Metadata-Version: 2.4
Name: upx-elf-parser
Version: 0.1.0
Summary: A Python library for parsing UPX-packed ELF files
Project-URL: Homepage, https://github.com/bolin8017/upx-elf-parser
Project-URL: Documentation, https://github.com/bolin8017/upx-elf-parser#readme
Project-URL: Repository, https://github.com/bolin8017/upx-elf-parser
Project-URL: Issues, https://github.com/bolin8017/upx-elf-parser/issues
Author: bolin8017
License-Expression: MIT
License-File: LICENSE
Keywords: binary,elf,malware-analysis,parser,reverse-engineering,security,upx
Classifier: Development Status :: 4 - Beta
Classifier: Intended Audience :: Developers
Classifier: Intended Audience :: Information Technology
Classifier: Intended Audience :: Science/Research
Classifier: License :: OSI Approved :: MIT License
Classifier: Operating System :: POSIX :: Linux
Classifier: Programming Language :: Python :: 3
Classifier: Programming Language :: Python :: 3.10
Classifier: Programming Language :: Python :: 3.11
Classifier: Programming Language :: Python :: 3.12
Classifier: Programming Language :: Python :: 3.13
Classifier: Topic :: Security
Classifier: Topic :: Software Development :: Disassemblers
Classifier: Topic :: System :: Software Distribution
Classifier: Typing :: Typed
Requires-Python: >=3.10
Requires-Dist: pyelftools>=0.29
Provides-Extra: dev
Requires-Dist: mypy>=1.10; extra == 'dev'
Requires-Dist: pytest-cov>=4.0; extra == 'dev'
Requires-Dist: pytest>=8.0; extra == 'dev'
Requires-Dist: ruff>=0.4; extra == 'dev'
Description-Content-Type: text/markdown

# upx-elf-parser

A Python library for parsing UPX-packed ELF files.

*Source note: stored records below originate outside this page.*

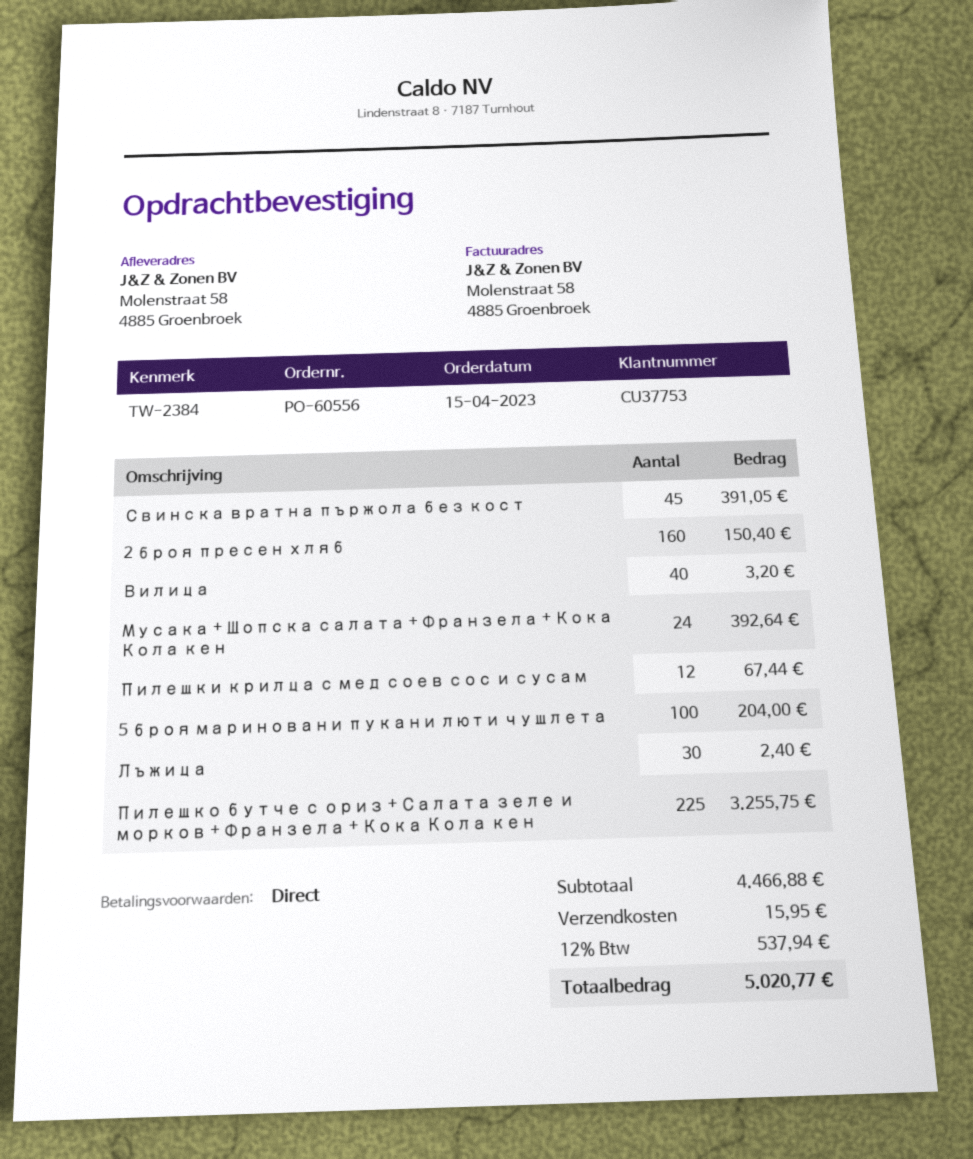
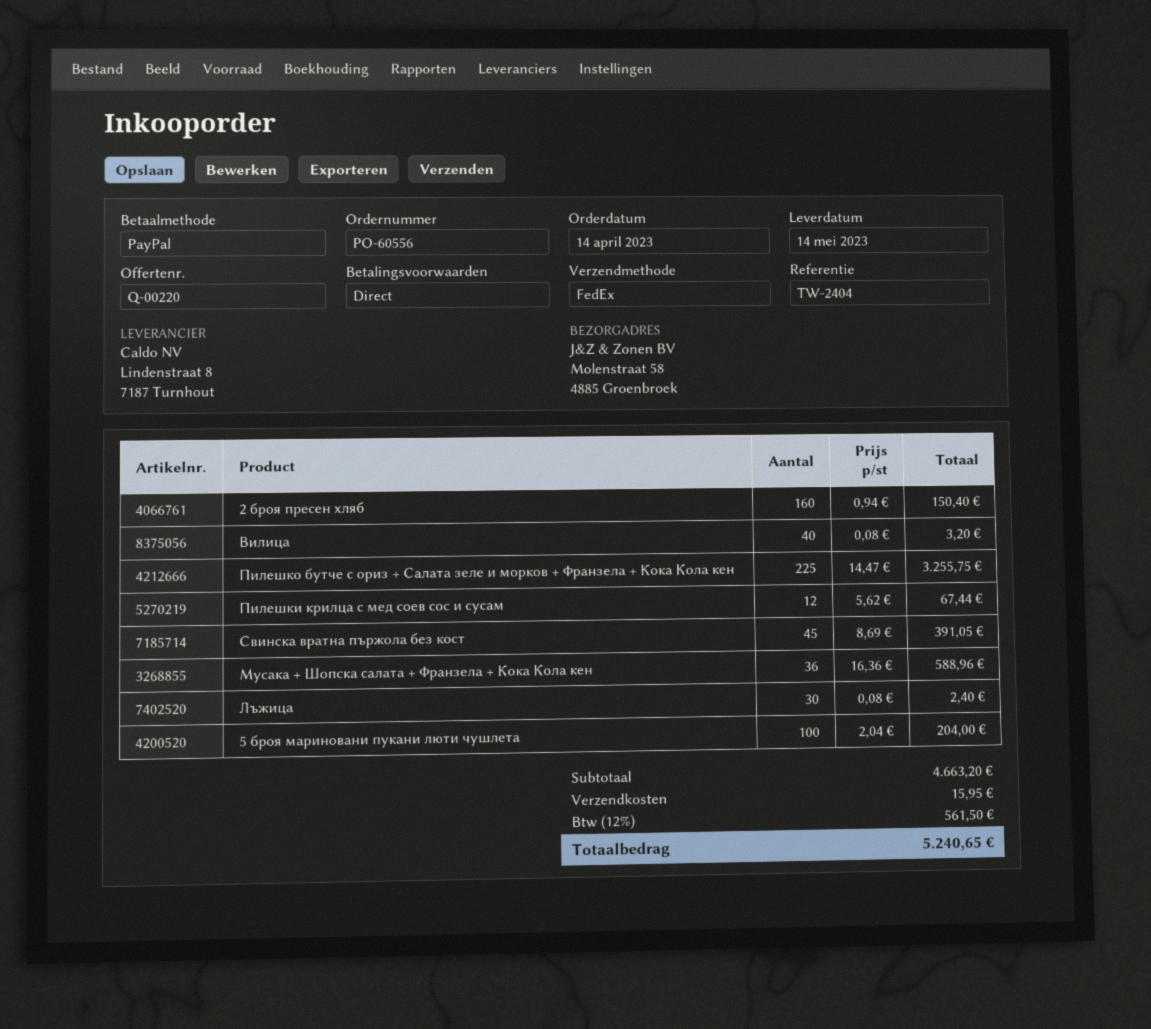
order date: 2023-04-15 -> 2023-04-14
reference: TW-2384 -> TW-2404
Мусака + Шопска салата + Франзела + Кока Кола кен: 24 for 392.64 -> 36 for 588.96
subtotal: 4466.88 -> 4663.20
tax: 12% = 537.94 -> 12% = 561.50
total: 5020.77 -> 5240.65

[![PyPI version](https://badge.fury.io/py/upx-elf-parser.svg)](https://badge.fury.io/py/upx-elf-parser)
[![Python 3.10+](https://img.shields.io/badge/python-3.10+-blue.svg)](https://www.python.org/downloads/)
[![License: MIT](https://img.shields.io/badge/License-MIT-yellow.svg)](https://opensource.org/licenses/MIT)

## Overview

`upx-elf-parser` extracts and analyzes the internal structure of UPX-packed ELF executables. It parses the packed binary and separates it into its components:

- ELF Header
- Program Headers
- UPX l_info structure
- UPX p_info structure
- Compressed blocks (with b_info headers)
- Loader code
- Displacement data (if present)

This is useful for malware analysis, reverse engineering, and security research involving packed Linux binaries.

## Installation

### Using uv (recommended)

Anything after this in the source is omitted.